Когда речь шла о расширении его репертуара, деньги для Рудольфа значения не имели. И он соглашался сотрудничать с маленькими коллективами за значительно меньший «гостевой» гонорар, чем ставшие уже привычными для него три тысячи долларов. Так было и в случае с труппой ван Данцига. «Что значит “репетиция завтра”? – вопрошал Рудольф, прибыв в Амстердам раньше срока. – Не завтра, а сейчас, сию минуту!» Рудольф рвался танцевать роль юноши, восстанавливающего в череде ретроспективных картин свою полную страданий жизнь: невинную привязанность к маленькой девочке, неприязнь соучеников, неудачную сексуальную связь с женщиной, подлинную страсть к однополому другу. Балет можно было рассматривать как аллегорию пробуждения в человеке гомосексуальности. Привлеченный дерзостью как темы, так и стиля танца, Рудольф потребовал от ван Данцига уточнений.
«Расскажите мне, о чем этот балет? Герой любит мальчиков?»
«Нет, – последовал ответ, – это юноша, который еще не уверен, кто его привлекает – девочки или другие мальчики. Его преследуют кошмарные впечатления и испытания». Ван Данциг не сомневался, что эта тема резонирует с жизненным опытом самого Нуреева. Но скоро понял, что Рудольфу было неинтересно бередить прошлые конфликты.
«Это глупый юноша», – заявил он.
Хотя исполнение Нуреева имело большой успех, оно противоречило концепции ван Данцига. Ему балет виделся историей о юноше, «очень робком и беззащитном в жизни. Антигерое. А Рудольф таковым не хотел и даже не пытался стать. Его воспитали быть героем. Советский балет создавался неординарными личностями». Всегда внимательный к публике, Рудольф настоял на исполнении в той же программе па-де-де из «Щелкунчика», чтобы зрители смогли его увидеть в знакомой классической роли. «Я должен думать о своей репутации», – пояснил он.
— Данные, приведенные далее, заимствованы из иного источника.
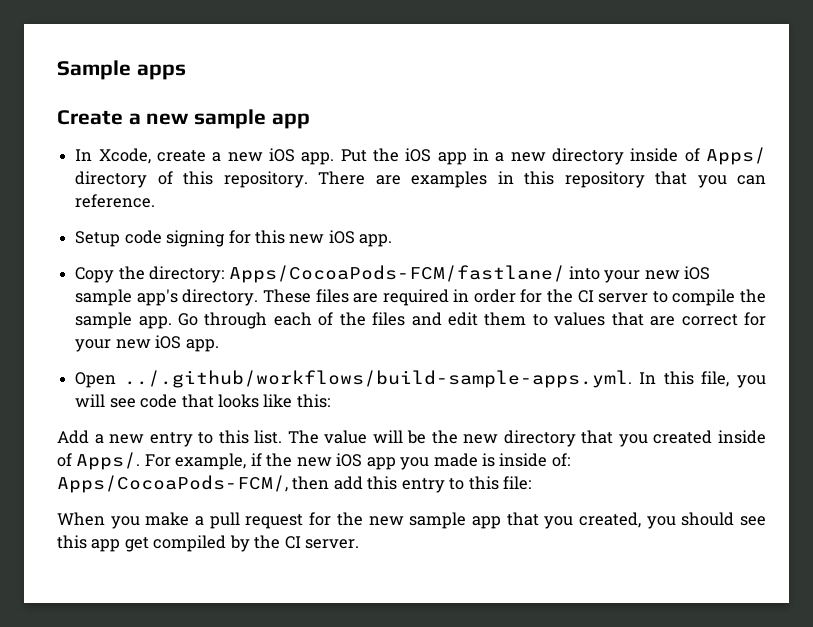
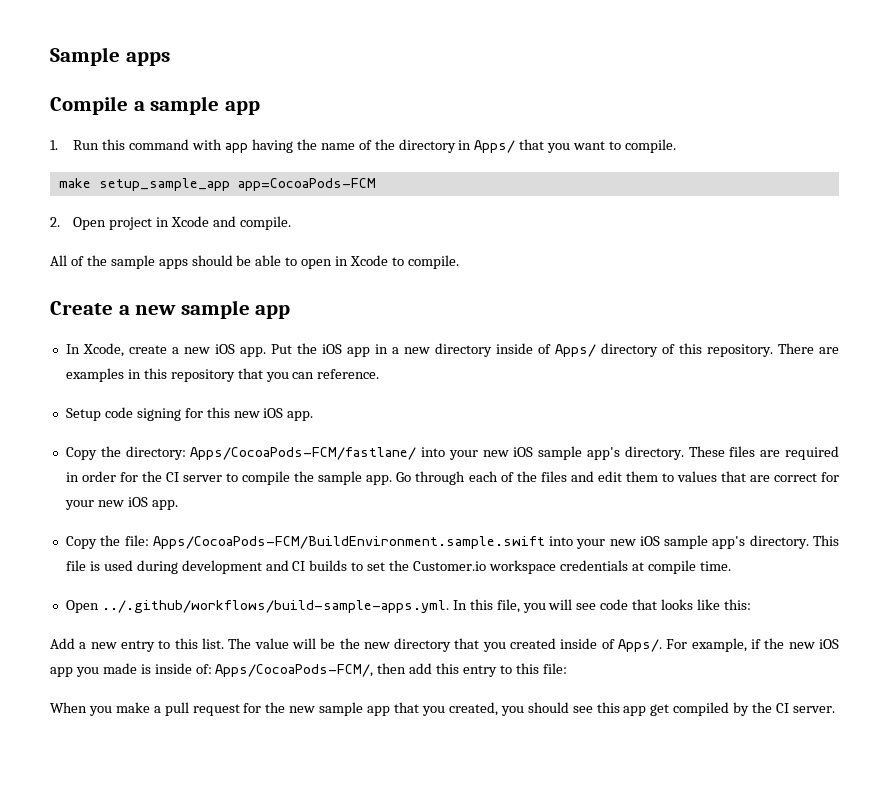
+ Compile a sample app
+ 1. Run this command with app having the name of the directory in Apps/ that you want to compile.
+ make setup_sample_app app=CocoaPods-FCM
+ 2. Open project in Xcode and compile.
+ All of the sample apps should be able to open in Xcode to compile.
+ Copy the file: Apps/CocoaPods-FCM/BuildEnvironment.sample.swift into your new iOS sample app's directory. This file is used during development and CI builds to set the Customer.io workspace credentials at compile time.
Еще одной новой работой того сезона стал балет «Пелеас и Мелисанда» Ролана Пети, увы, не вызвавший того фурора, что произвел его «Потерянный рай». Созданный под дуэт Нуреева и Фонтейн, этот балет на музыку Шёнберга был впервые показан в марте 1969 года на гала-представлении в честь 35-летия сценической деятельности Марго – замечательной вехи в карьере балерины. Сама Фонтейн приближалась к пятидесятилетнему юбилею. Премьеру балета почтила своим присутствием сама королева. Смотрел ее и Сесил Битон, заклеймивший потом балет как «претенциозный и утомительный… безобразную акробатику – ерзанье по полу на задницах». И, увы, он выразил почти общее мнение. «Настоящее зрелище» Битон, как и многие другие в зале, увидел «в самом конце, когда артистов вызывали на поклон». То, что эти вызовы для Марго и Рудольфа были столь же привычны, как и их плие, Битон открыл для себя через несколько дней, когда лорд Дрохеда, председатель «Ковент-Гардена», провел его за кулисы после «Ромео и Джульетты». «Для меня было подлинным потрясением осознать, как обыденно воспринимают М. и Р. этот компонент своей карьеры, – признался он в своем дневнике. – Довольно походя подхватив цветы и поклонившись почти до самого пола, Марго уходит с ярко освещенной сцены в темноту кулис и под несмолкаемый гром аплодисментов спрашивает Гарретта [лорда Дрохеда]: “Как там Нью-Йорк?” Р. говорит мне: “Давно я вас не видел”. “Где мы будем ужинать? В Шине под Ричмондом. Позвоните Джоан”. “Вас вызывают, Марго”. Она возвращается на сцену. Публика неистовствует. Потом выходит Р. “Кстати, мы едем в Америку – правда, на этот раз только на три месяца”. Там крики, аплодисменты, цветы… А оба танцовщика – теперь плоскостопые человеческие существа, но после вечерней “отработки” пребывающие в приподнятом настроении и слегка возбужденные, с удовольствием переговариваются с друзьями, не обращая внимания на шумиху по другую сторону занавеса».
«Шумиха» сопровождала танцовщиков на протяжении всего тура по Северной Америке. В отзыве об их нью-йоркской премьере «Лебединого озера», в котором Фонтейн к своим пятидесяти годам танцевала больше любой другой балерины, Клайв Барнс отметил особую алхимию дуэта: «…странное, почти невероятное волшебство легенды становится фактом… Бывают времена, когда даже самые истовые почитатели балета сомневаются в том, что можно выразить одним танцем без слов, пускай и поэтически туманных, но всегда соотносимых с конкретными образами. А потом ты смотришь балет Баланчина или Аштона, исполнение Фонтейн и Нуреева и сознаешь вызывающее красноречие молчания».